WHAT THE EXERCISE ASKS>
Your job is to report every line of the entries that has "performance".

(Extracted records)
☆ ☆ ☆

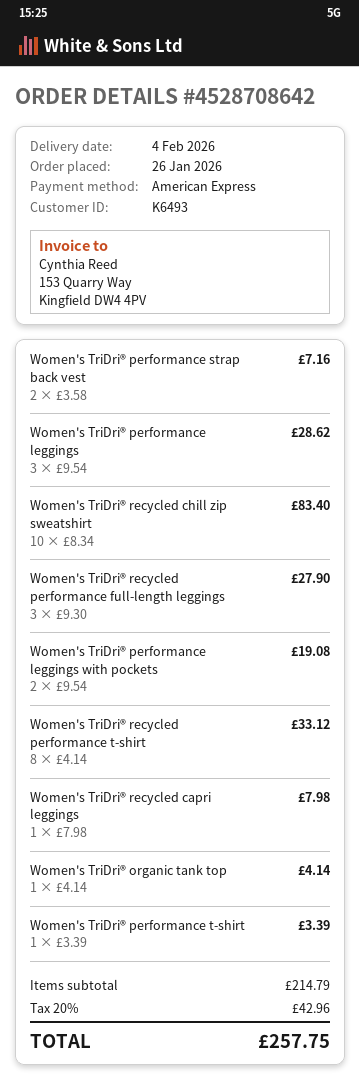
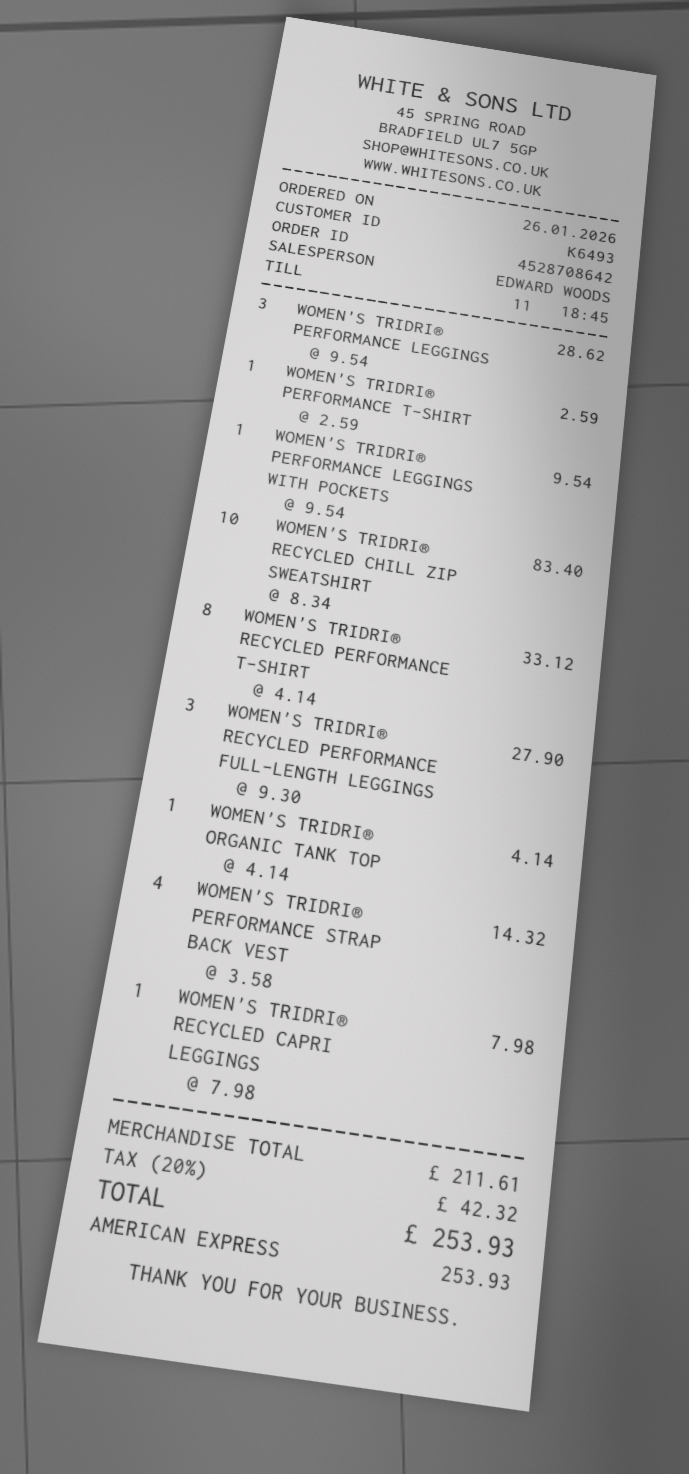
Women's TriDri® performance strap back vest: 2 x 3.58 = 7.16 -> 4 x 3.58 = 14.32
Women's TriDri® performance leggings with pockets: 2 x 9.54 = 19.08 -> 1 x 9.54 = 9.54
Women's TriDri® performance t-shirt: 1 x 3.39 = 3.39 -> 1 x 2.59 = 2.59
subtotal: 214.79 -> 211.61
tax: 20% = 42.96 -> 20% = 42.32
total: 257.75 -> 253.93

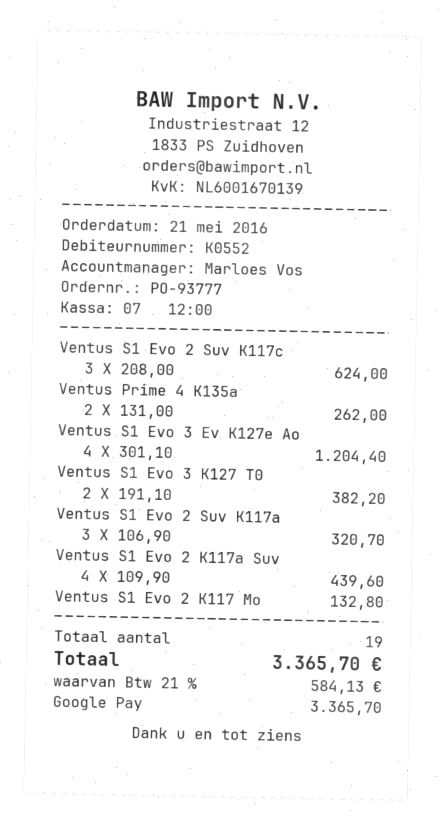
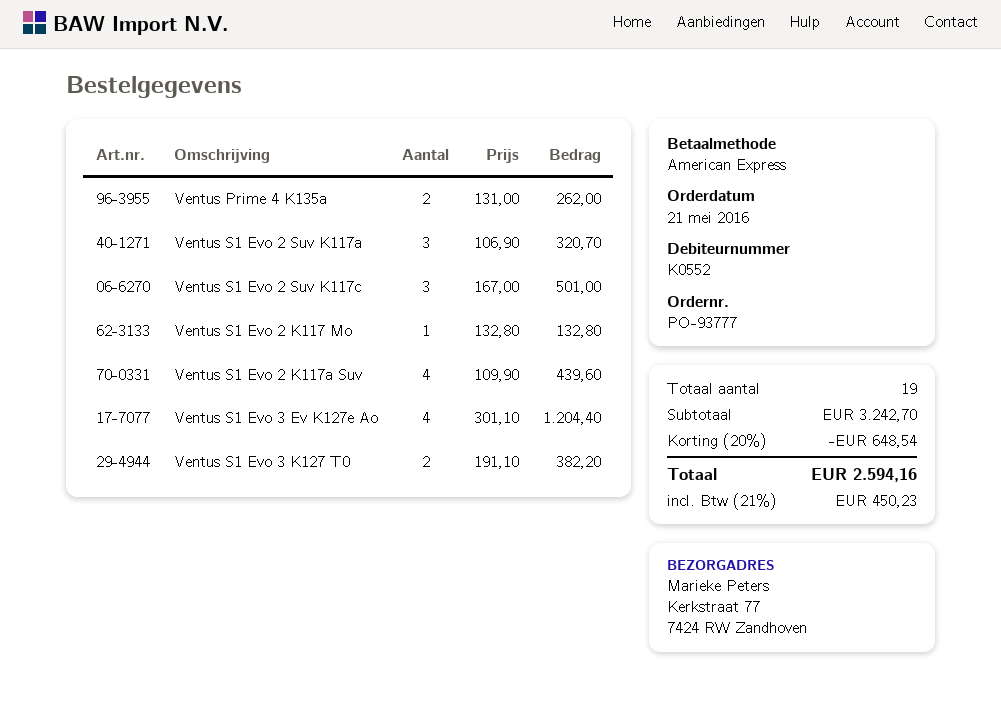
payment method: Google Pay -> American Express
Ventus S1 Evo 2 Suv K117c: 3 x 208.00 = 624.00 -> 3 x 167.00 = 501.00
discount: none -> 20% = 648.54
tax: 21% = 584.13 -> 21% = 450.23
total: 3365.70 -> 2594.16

☆ ☆ ☆

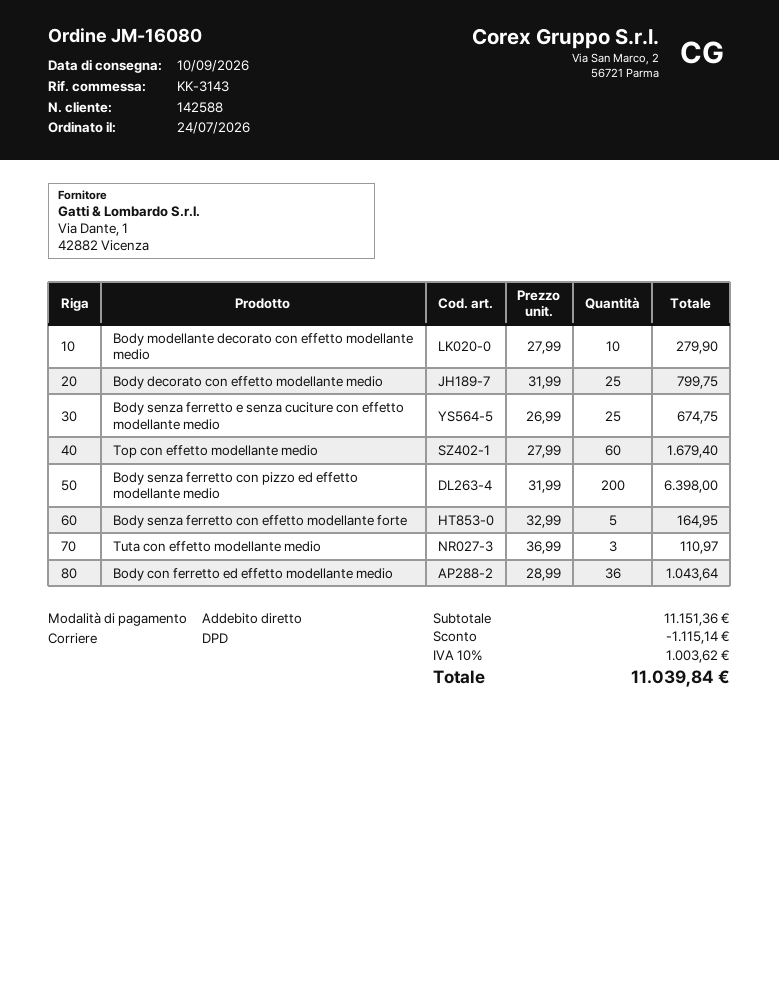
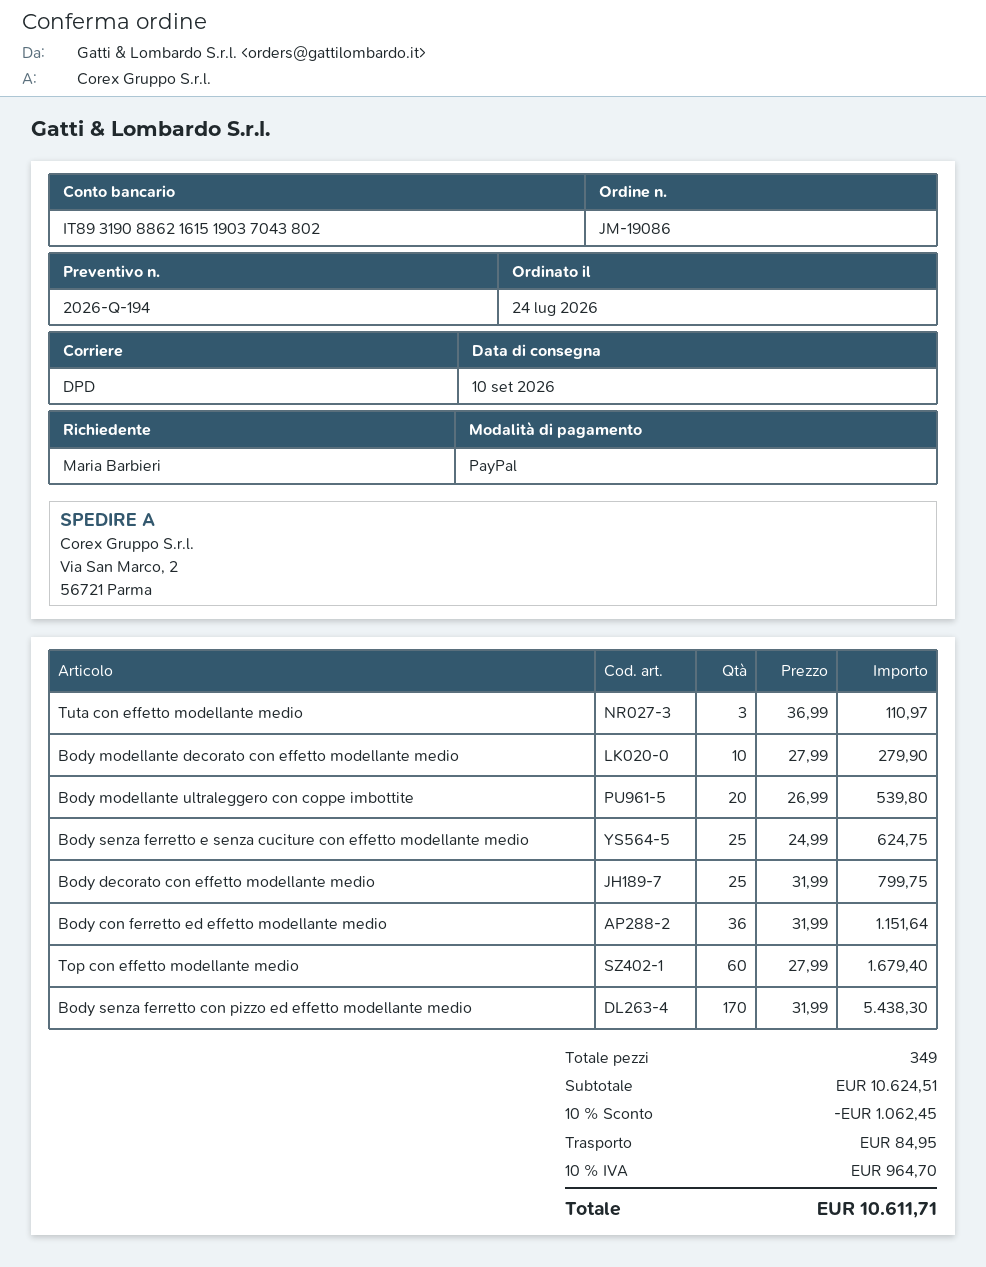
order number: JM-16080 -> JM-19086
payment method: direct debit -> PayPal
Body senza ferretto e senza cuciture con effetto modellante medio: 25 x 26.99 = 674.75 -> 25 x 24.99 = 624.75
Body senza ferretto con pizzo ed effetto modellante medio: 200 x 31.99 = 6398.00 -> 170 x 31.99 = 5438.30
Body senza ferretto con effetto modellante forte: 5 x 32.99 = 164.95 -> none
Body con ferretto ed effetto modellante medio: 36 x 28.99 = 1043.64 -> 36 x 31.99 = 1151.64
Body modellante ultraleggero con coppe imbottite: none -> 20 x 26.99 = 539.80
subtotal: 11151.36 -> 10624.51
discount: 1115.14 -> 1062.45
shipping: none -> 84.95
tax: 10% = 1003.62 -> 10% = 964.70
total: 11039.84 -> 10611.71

☆ ☆ ☆

EXERCISE RESPONSE>
Women's TriDri® performance strap back vest: 2 x 3.58 = 7.16 -> 4 x 3.58 = 14.32
Women's TriDri® performance leggings with pockets: 2 x 9.54 = 19.08 -> 1 x 9.54 = 9.54
Women's TriDri® performance t-shirt: 1 x 3.39 = 3.39 -> 1 x 2.59 = 2.59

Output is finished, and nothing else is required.